┏━━
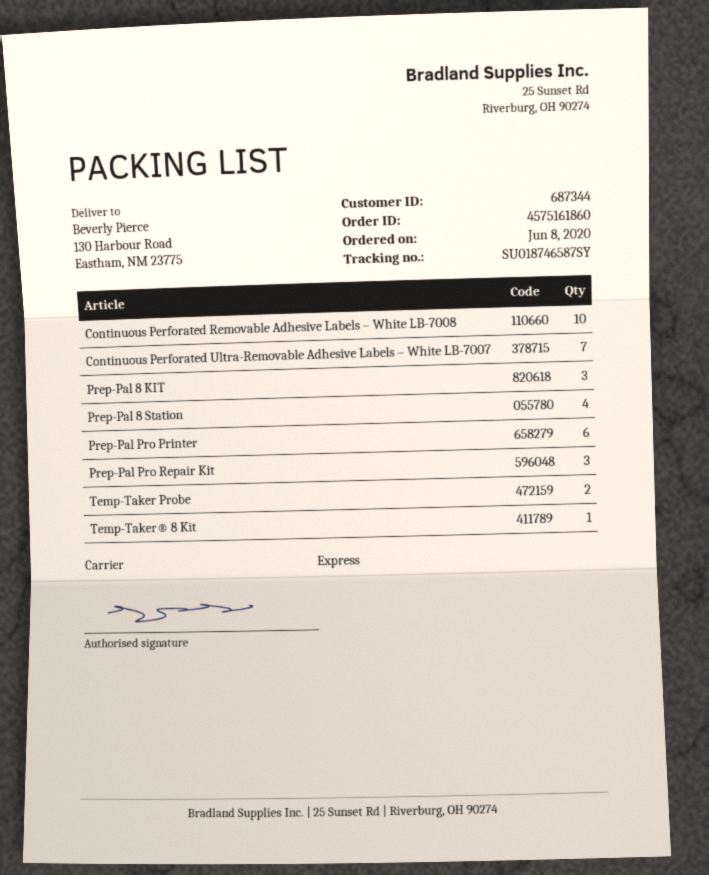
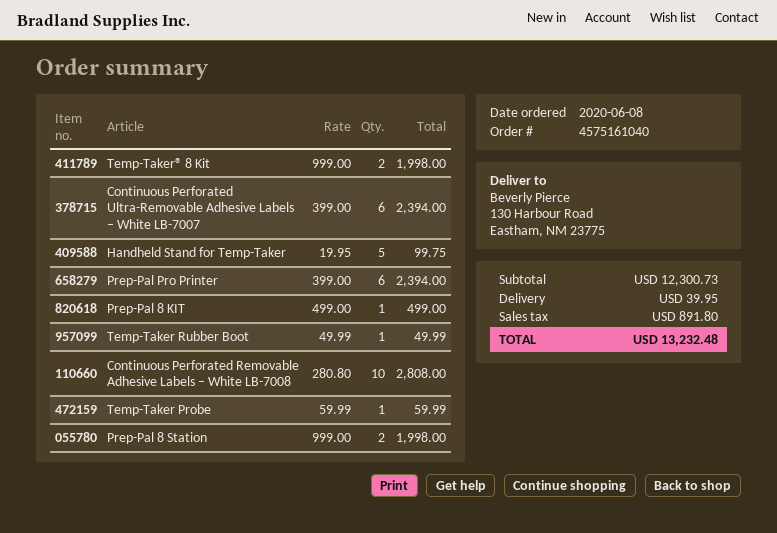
order number: 4575161860 -> 4575161040
Continuous Perforated Ultra-Removable Adhesive Labels – White LB-7007: 7 -> 6
Prep-Pal 8 KIT: 3 -> 1
Prep-Pal 8 Station: 4 -> 2
Prep-Pal Pro Repair Kit: 3 -> none
Temp-Taker Probe: 2 -> 1
Temp-Taker® 8 Kit: 1 -> 2
Handheld Stand for Temp-Taker: none -> 5
Temp-Taker Rubber Boot: none -> 1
┗━━
HOW TO COMPLETE THIS TASK. Copy out, from the material above, each line in which the string "Temp" is found.

ANSWER BELOW.
Temp-Taker Probe: 2 -> 1
Temp-Taker® 8 Kit: 1 -> 2
Handheld Stand for Temp-Taker: none -> 5
Temp-Taker Rubber Boot: none -> 1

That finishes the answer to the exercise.